**Instructions to follow:** In the entries below, begin at the line with "text-align: none ->" and stop after the line with "Liberation Mono, monospace"; output those lines exactly and omit the pictures.

*** Opening of Exercise inputs ***

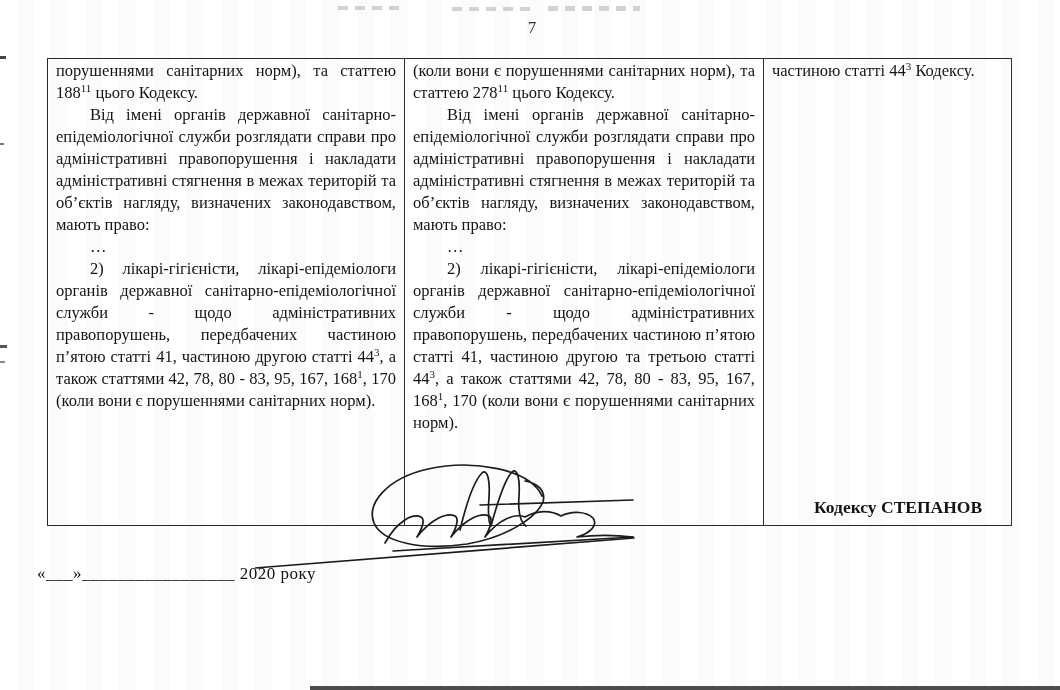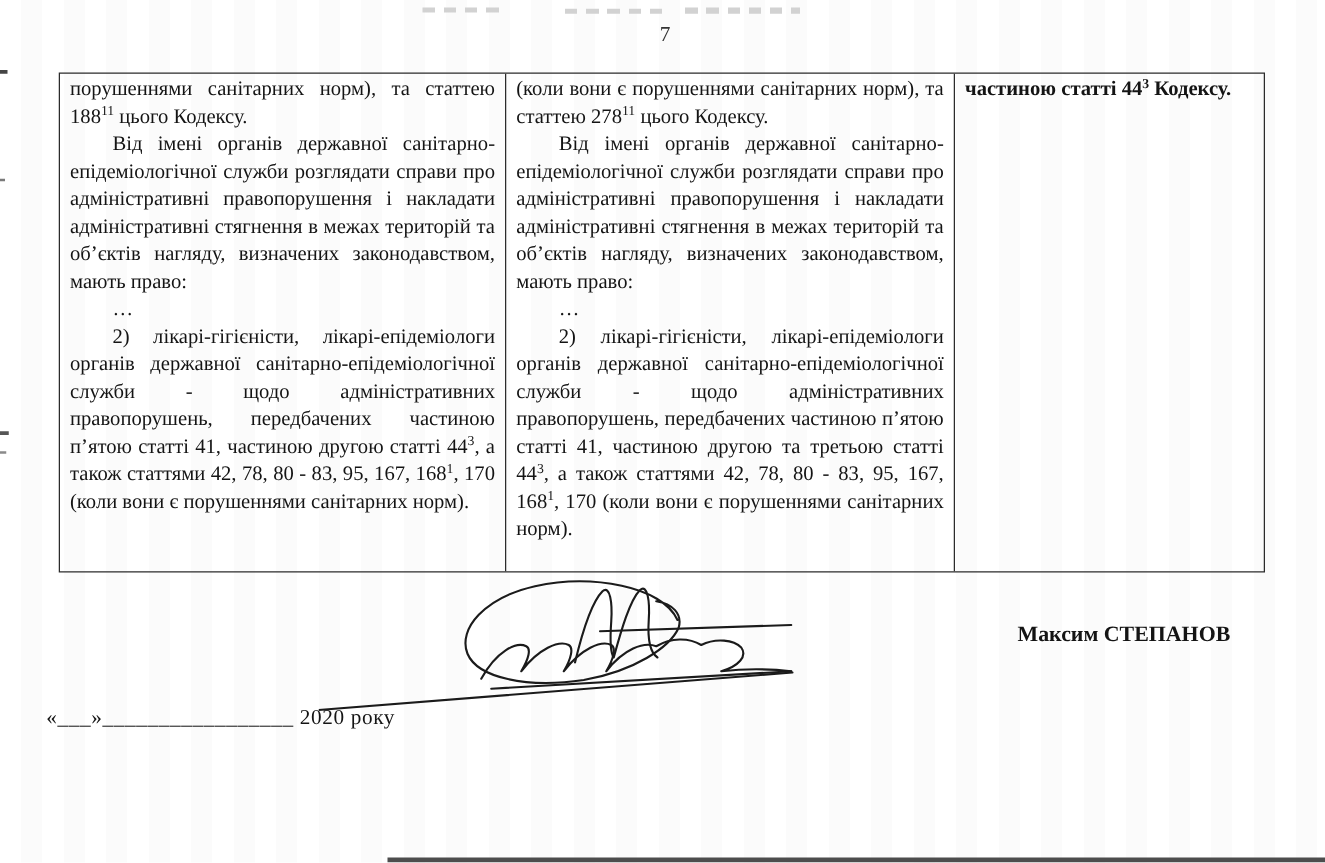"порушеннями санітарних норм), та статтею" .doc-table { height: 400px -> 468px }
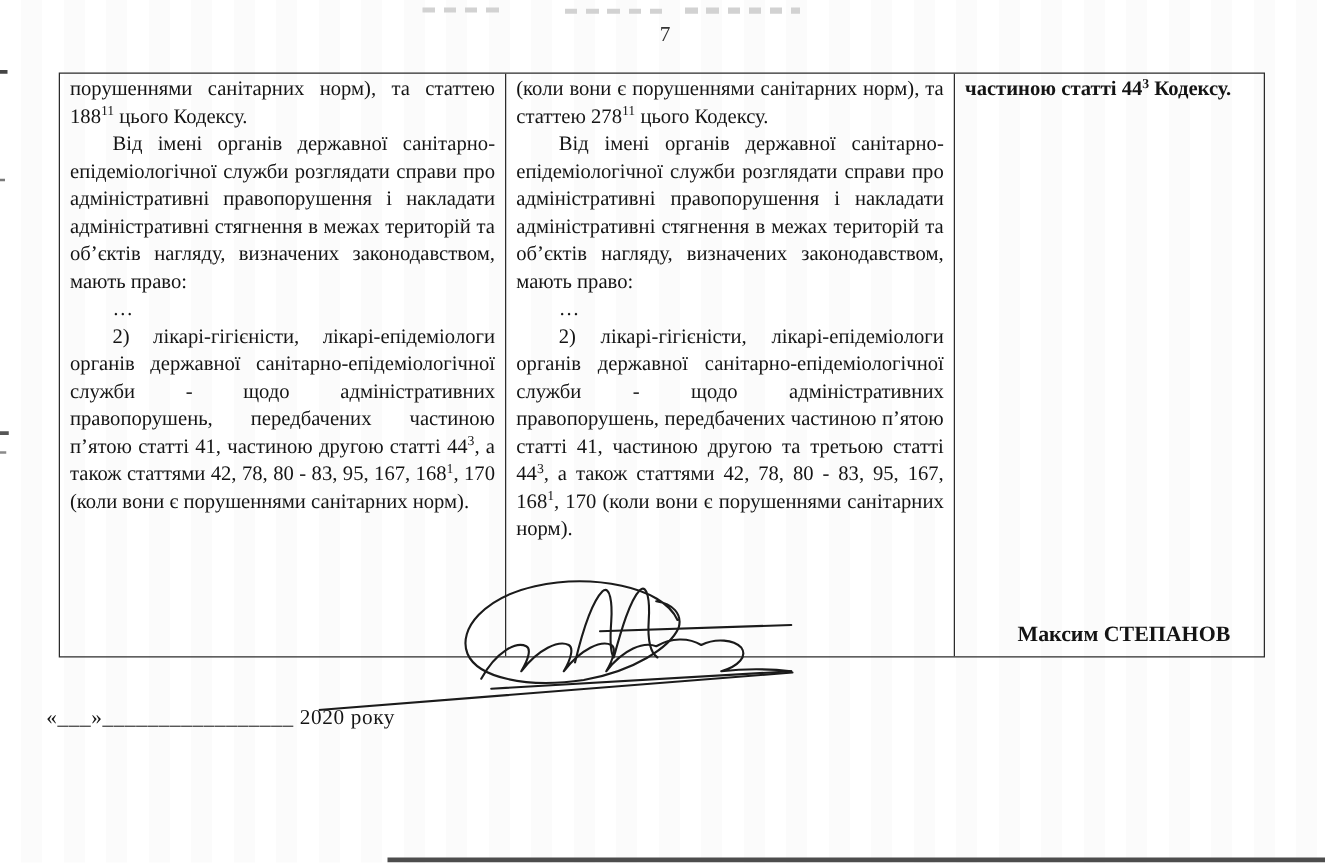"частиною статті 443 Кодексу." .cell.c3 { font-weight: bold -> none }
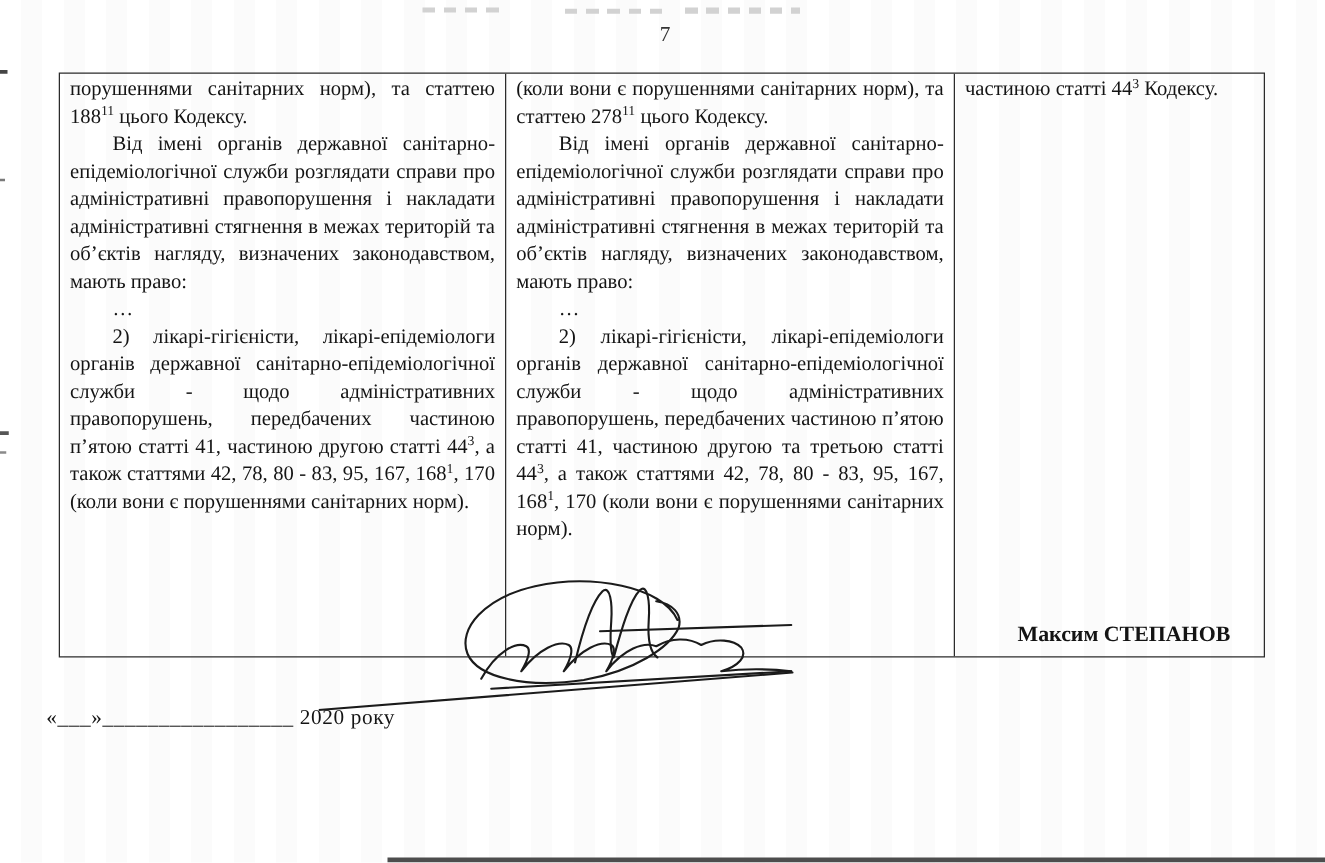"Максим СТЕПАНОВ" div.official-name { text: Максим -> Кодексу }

*** Close of Exercise inputs ***
*** Opening of Exercise inputs ***

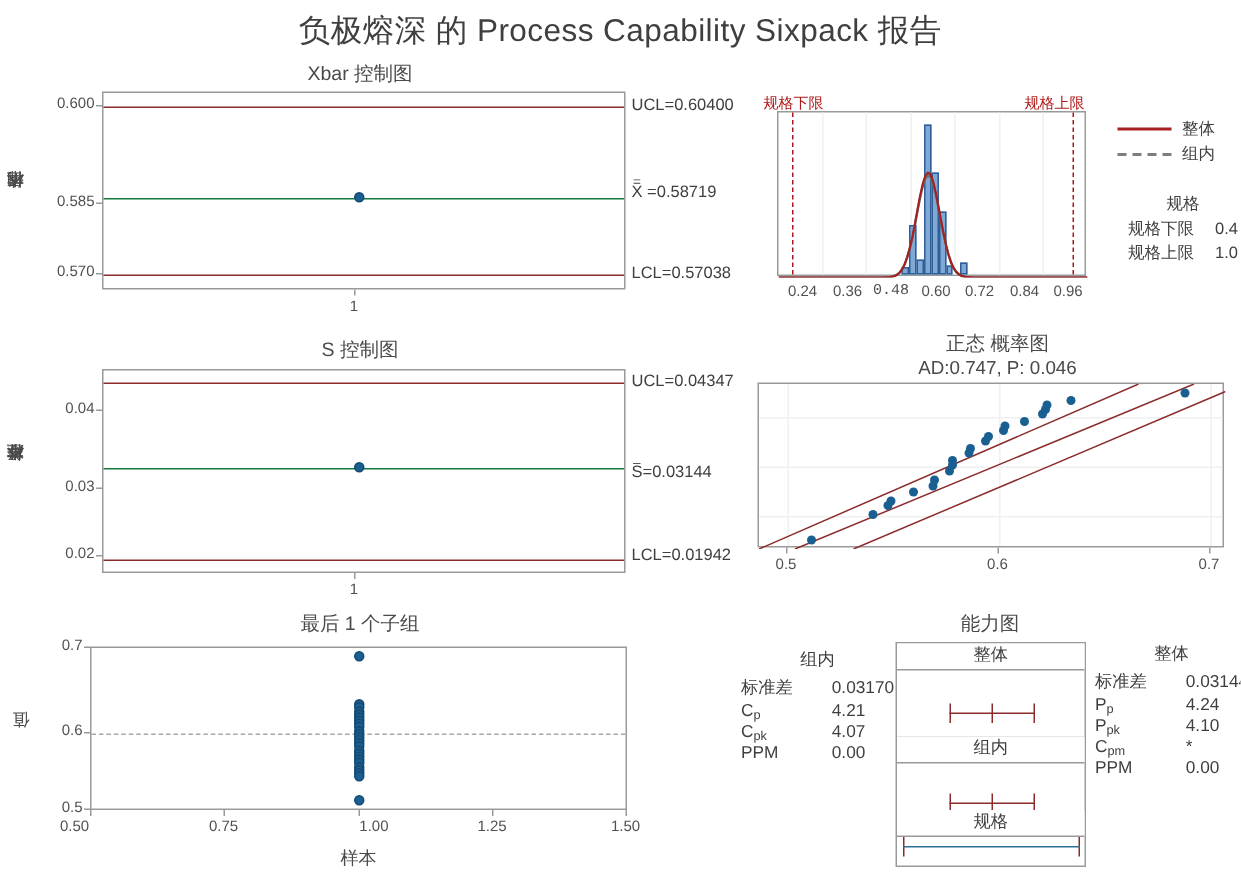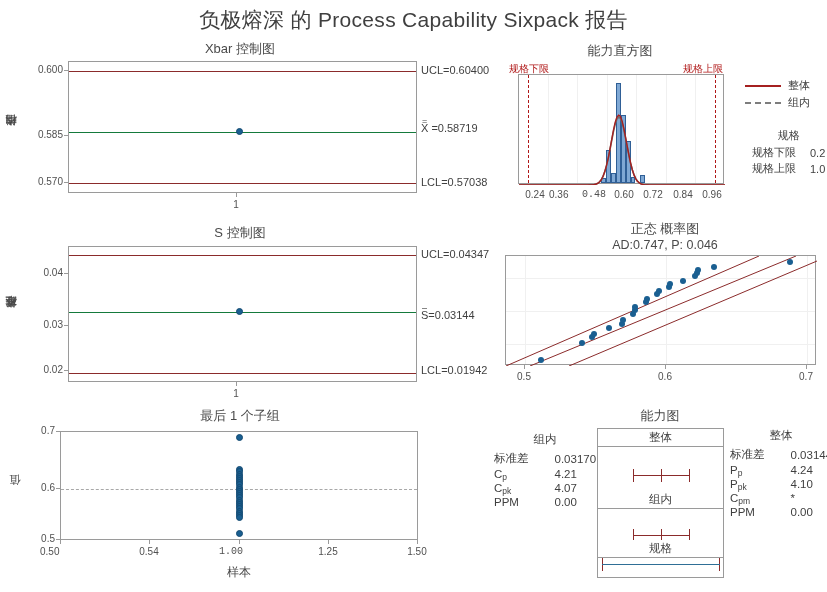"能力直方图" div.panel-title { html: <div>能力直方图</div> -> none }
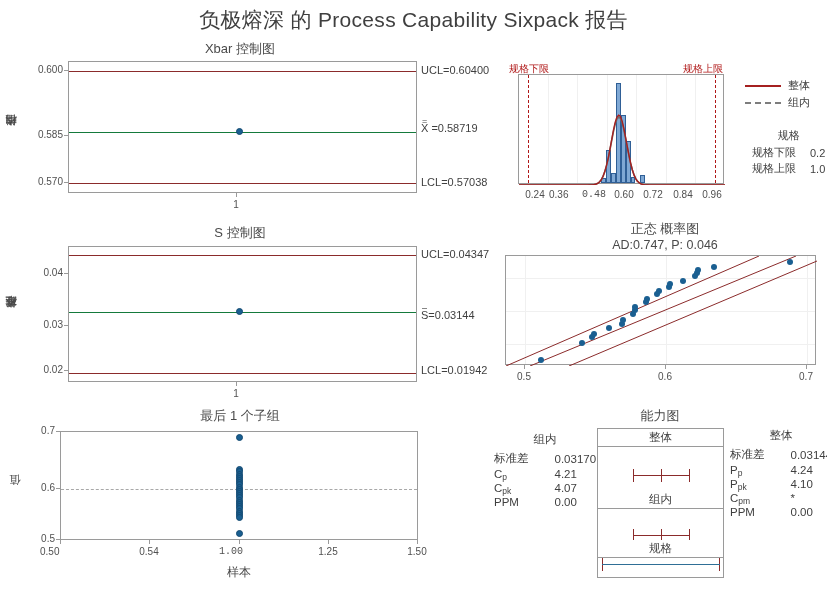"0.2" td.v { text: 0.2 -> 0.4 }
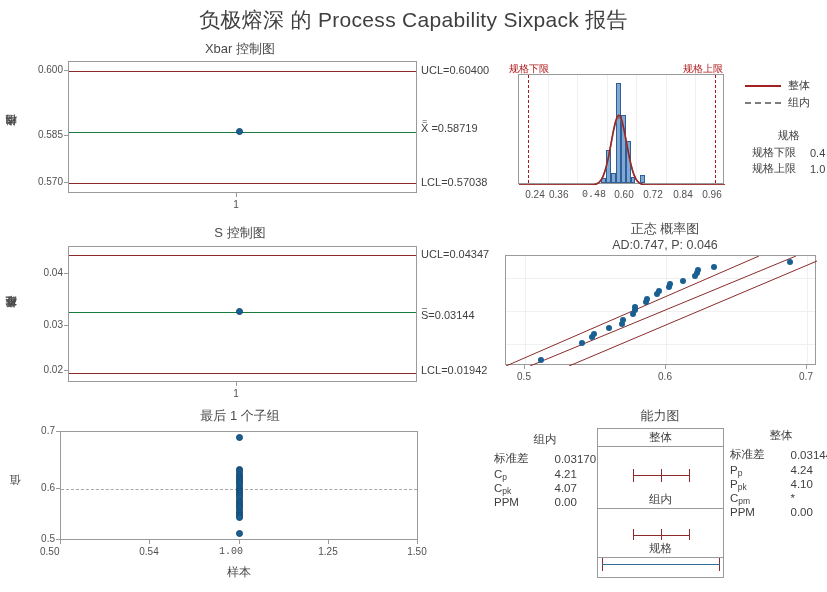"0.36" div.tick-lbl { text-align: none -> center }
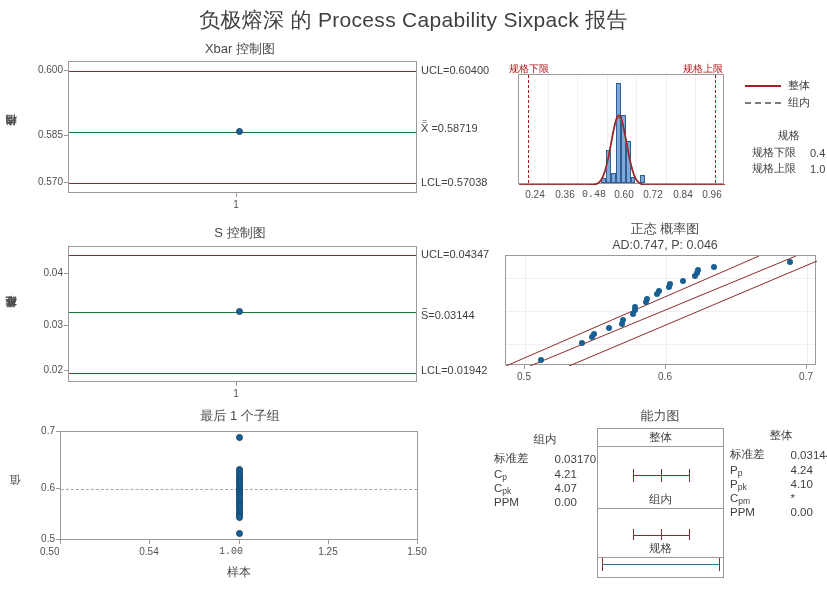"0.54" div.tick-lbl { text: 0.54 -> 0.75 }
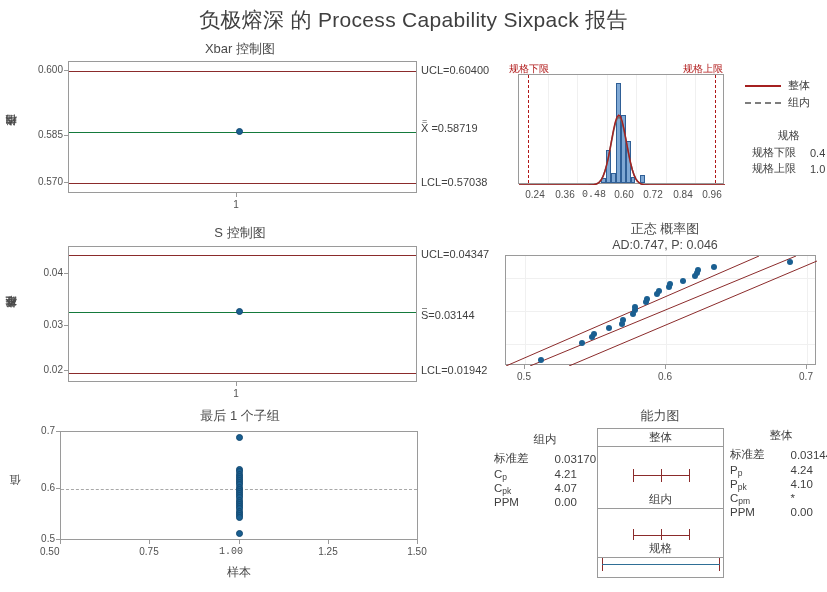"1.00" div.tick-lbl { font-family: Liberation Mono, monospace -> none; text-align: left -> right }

*** Close of Exercise inputs ***

**Problem solution:**
"0.36" div.tick-lbl { text-align: none -> center }
"0.54" div.tick-lbl { text: 0.54 -> 0.75 }
"1.00" div.tick-lbl { font-family: Liberation Mono, monospace -> none; text-align: left -> right }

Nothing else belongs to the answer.